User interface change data
##############################

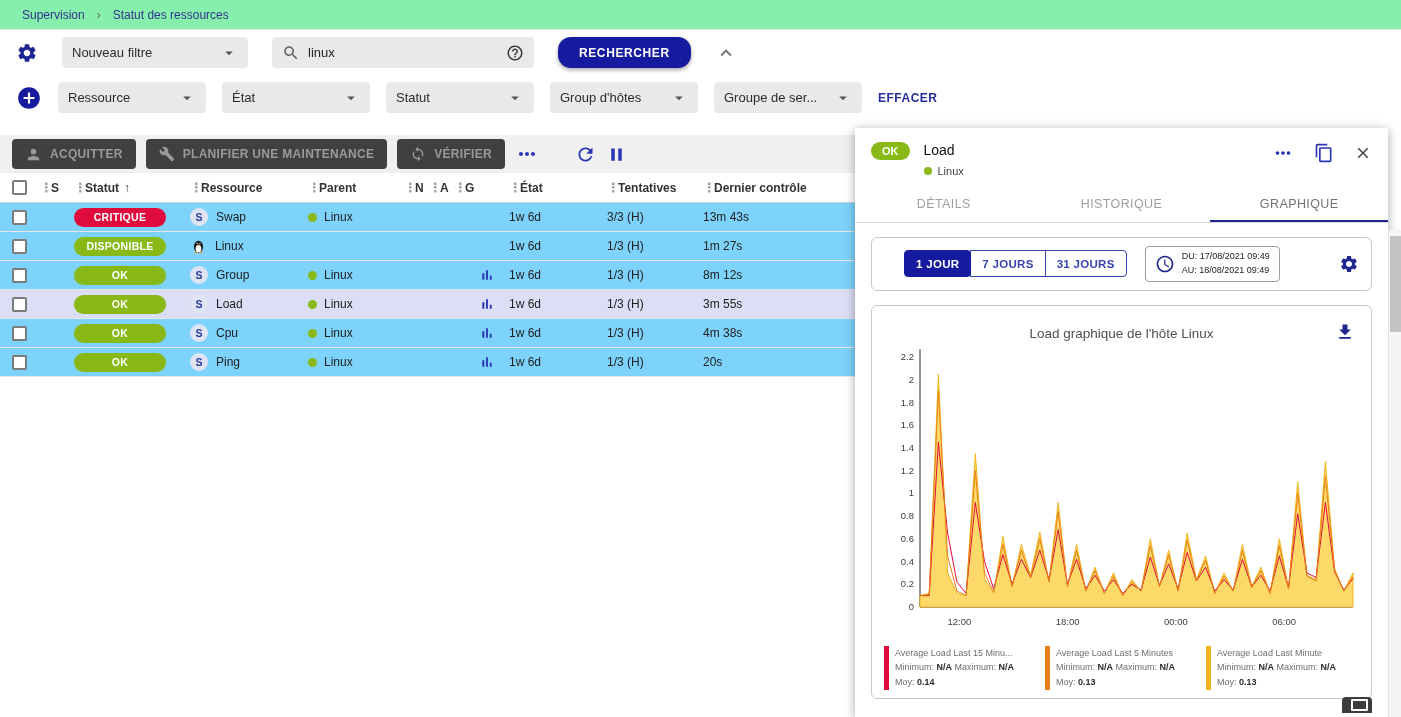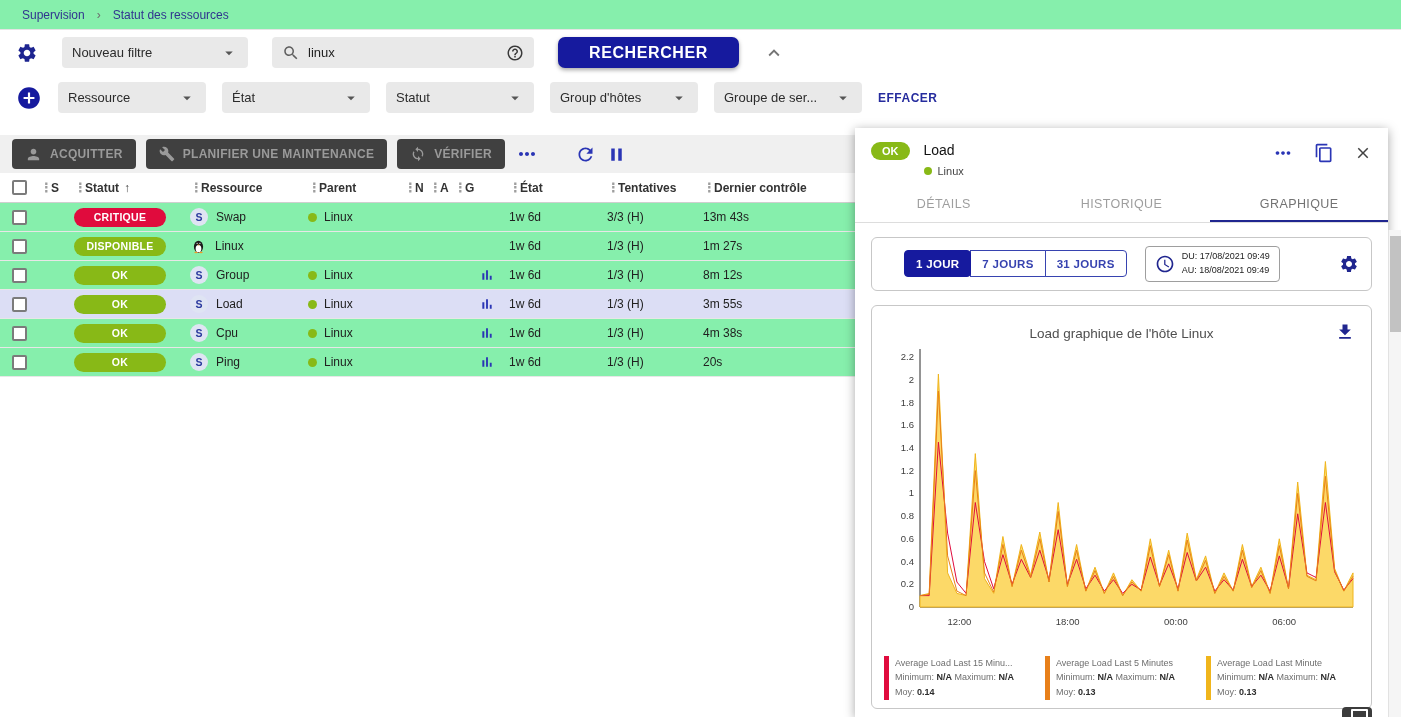--- a/index.html
+++ b/index.html
@@ -22,7 +22,7 @@
   .dd-arrow{color:#555}
   .searchbox{width:262px;cursor:text}
   .search-input{border:none;background:transparent;outline:none;font:inherit;flex:1;min-width:0;color:#222}
-  .btn-primary{height:31px;background:#161a9e;color:#fff;border:none;border-radius:7px;font-weight:bold;font-size:16px;letter-spacing:.6px;padding:0 31px;box-shadow:0 2px 4px rgba(0,0,0,.35)}
+  .btn-primary{height:31px;background:#161a9e;color:#fff;border:none;border-radius:13px;font-weight:bold;font-size:12px;letter-spacing:.6px;padding:0 21px;box-shadow:0 2px 4px rgba(0,0,0,.35)}
   .collapse-up{color:#757575}
   .plus-btn{color:#161a9e;background:none;border:none;display:flex}
   .effacer{color:#262c9e;font-weight:bold;font-size:12px;letter-spacing:.5px;background:none;border:none}

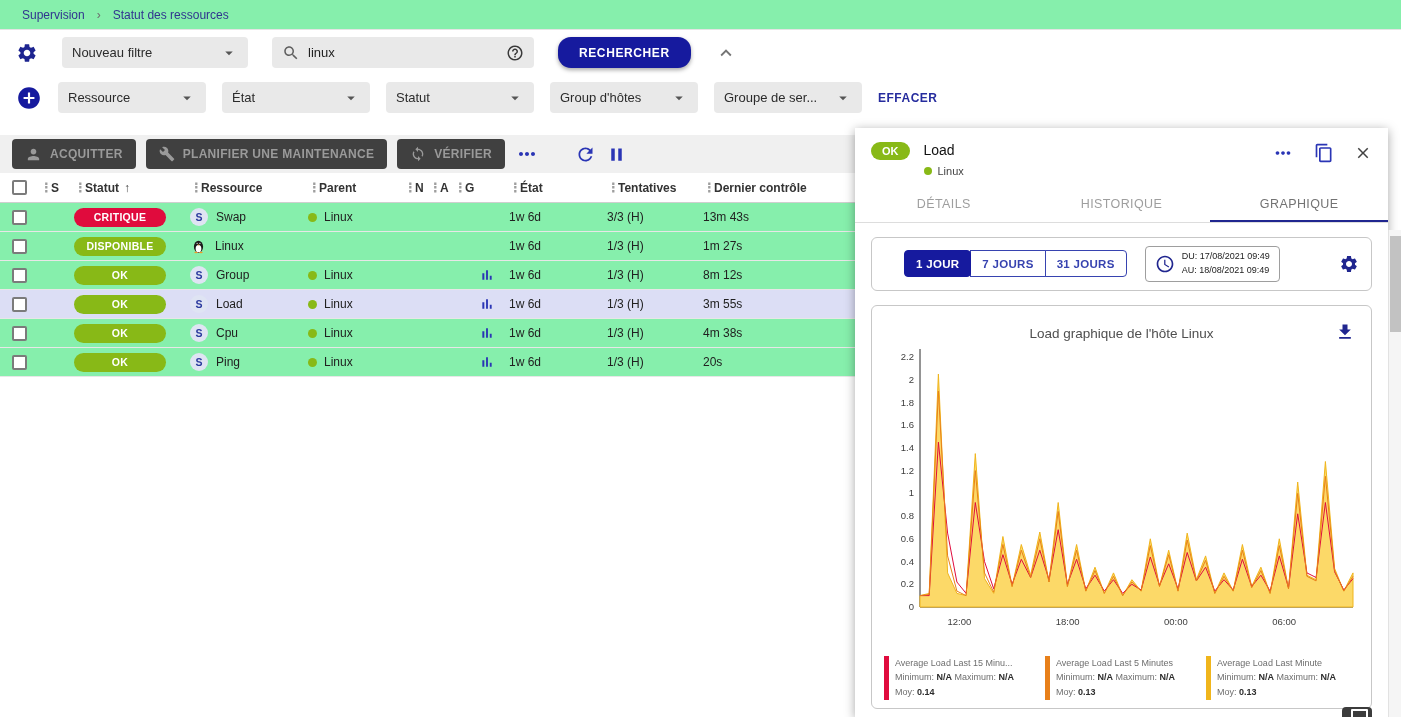--- a/index.html
+++ b/index.html
@@ -36,7 +36,7 @@
   .gap-l{margin-left:26px}
   .thead,.trow{display:flex;align-items:center}
   .thead{height:30px;border-bottom:1px solid #cfcfcf;background:#fff}
-  .trow{height:29px;border-bottom:1px solid #e7e7e7;background:#86efac;cursor:pointer}
+  .trow{height:29px;border-bottom:1px solid #e7e7e7;background:#7dd3fc;cursor:pointer}
   .trow.selected{background:#dcdef5}
   .cell{display:flex;align-items:center;overflow:hidden;white-space:nowrap}
   .c-check{width:40px;padding-left:12px}

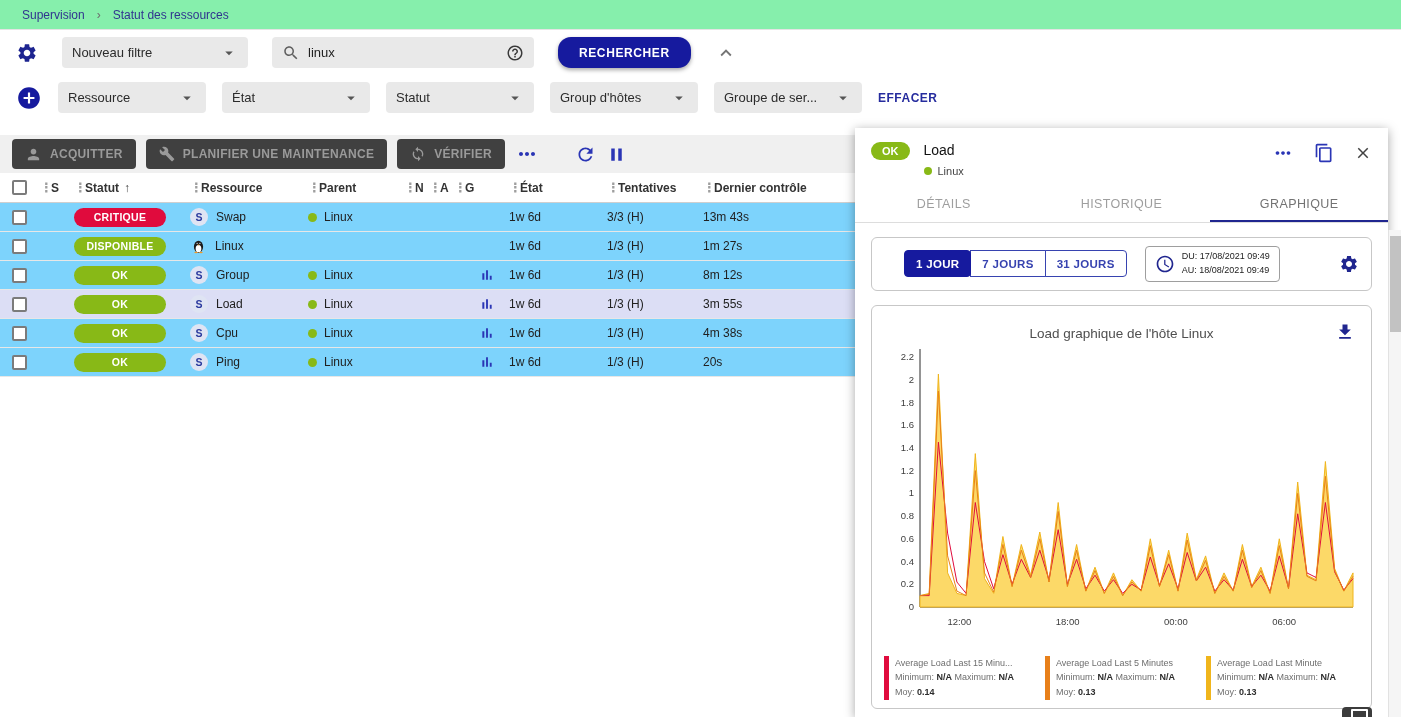--- a/index.html
+++ b/index.html
@@ -90,7 +90,7 @@
   .dl-btn{position:absolute;right:4px;top:6px;background:none;border:none;color:#20268f;display:flex}
   .tick{font-size:9.5px;fill:#3d3d3d}
   .axis{stroke:#2b2b2b;stroke-width:1}
-  .legend{display:flex;gap:8px;margin-top:20px}
+  .legend{display:flex;gap:8px;margin-top:10px}
   .lg-item{display:flex;gap:6px;flex:1;cursor:pointer}
   .lg-bar{width:5px;height:44px;flex:none}
   .lg-text{font-size:9px;color:#6e6e6e;line-height:1.6}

##############################

_About this exercise_.
In the entries above, find each line that has the word "text". Copy it.

_Answer space_.
   .searchbox{width:262px;cursor:text}
   .lg-text{font-size:9px;color:#6e6e6e;line-height:1.6}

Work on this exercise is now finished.